Blake déclare clairement que pour éviter de se laisser asservir par des croyances religieuses ou philosophiques il veut conserver et proclamer son indépendance de pensée; ce qu’il fait avec emphase dans ces lignes sans équivoque.
Ces affirmations surprenantes résument parfaitement le combat que mène Blake pour délivrer l’homme de toutes les contraintes imposées par des systèmes religieux dogmatiques ou des principes rationalistes qui étouffent l’énergie créatrice que contient le corps :
Les yeux de feu, les narines d’air, la bouche d’eau, la barbe de terre
La tête le Sublime, le Cœur le Pathétique
Le sexe la Beauté ; les mains et les pieds, la Proportion
La nudité de la femme est l’œuvre de Dieu
Qui désire mais n’agit pas engendre la pestilence
Ces aphorismes que Blake appelle ironiquement Proverbs of Hell disent cette énergie du corps et aussi le danger à la réprimer; tout corps humain possède en lui l’étincelle du divin ; il le définit ainsi :
La forme humaine divine
Plus encore, l’homme est le cosmos. Ceci Blake l’affirme avec autorité, heureux de son anticonformisme qui lui permet d’aller à l’encontre de toutes les idées reçues et diffusées par les religions établies. Curieux évangile qui nous dit que l’enfer qui est énergie est le lieu de la poésie et de l’exaltation des corps et que l’éternité est dans toute chose.
Les cinq sens et la tyrannie de la raison
Si la dimension sacrée et sublime de nos cinq sens nous échappe c’est que nous sommes victimes d’une part de leur faiblesse et d’autre part de la tyrannie de la raison.
Le monde nous est fermé par nos organes des sens qui sont limités ; l’homme vit replié sur lui-même, à demi éveillé, prisonnier d’un monde opaque et matériel parce qu’il n’a pas su développer des aptitudes qui sont en lui ; enfermé dans son univers rétréci, il est borné, au sens fort du terme. Ouïe, vue, odorat, goût, toucher sont atrophiés parce que nous ne savons pas utiliser leurs extraordinaires capacités. Ils sont un obstacle à la vie.
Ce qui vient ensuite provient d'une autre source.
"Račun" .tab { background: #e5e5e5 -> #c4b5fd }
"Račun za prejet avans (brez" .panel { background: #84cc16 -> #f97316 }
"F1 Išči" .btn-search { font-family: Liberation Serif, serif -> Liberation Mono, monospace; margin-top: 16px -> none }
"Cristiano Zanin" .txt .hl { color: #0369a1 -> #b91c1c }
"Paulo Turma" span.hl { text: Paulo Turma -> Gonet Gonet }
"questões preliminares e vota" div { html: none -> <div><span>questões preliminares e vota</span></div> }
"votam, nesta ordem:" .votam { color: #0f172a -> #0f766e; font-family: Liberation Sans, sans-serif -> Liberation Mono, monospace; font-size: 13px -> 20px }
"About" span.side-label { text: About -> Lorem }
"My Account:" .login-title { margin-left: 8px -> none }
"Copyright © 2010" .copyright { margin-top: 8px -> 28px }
On en vient à croire un mensonge
Si l’on ne voit à travers l’œil
Ne sais-tu pas que chaque oiseau fendant les airs
Est un univers de joie que ferment tes cinq sens
Car l’homme s’est claquemuré, ne voyant plus rien que par les fentes étroites de sa caverne
Dans une gravure de The Marriage of Heaven and Hell cinq personnages apparaissent amoncelés, recroquevillés, enchaînés ; ce sont des esprits passifs qui refusent l’énergie qui les habitent et qui représentent le sommeil profond de notre système sensoriel. Enfermés dans leur mutisme, ils sont statiques comme rétrécis et étouffés dans les plis envahissants de leurs vêtements.
Plus fondamental encore pour Blake ; il dénonce le matérialisme de la science qui veut tout mettre en équations et qui cherche à expliquer l’univers. Les scientifiques comme Bacon, Newton, Locke défendent à ces yeux cette idéologie matérialiste qu’il combat car elle tue en nous notre désir d’infini. La gravure Newton or the Triumph of Science illustre clairement la dénonciation d’une science froide et mécanique qui compte, mesure et quantifie. Elle aliène l’homme et le confine à des limites.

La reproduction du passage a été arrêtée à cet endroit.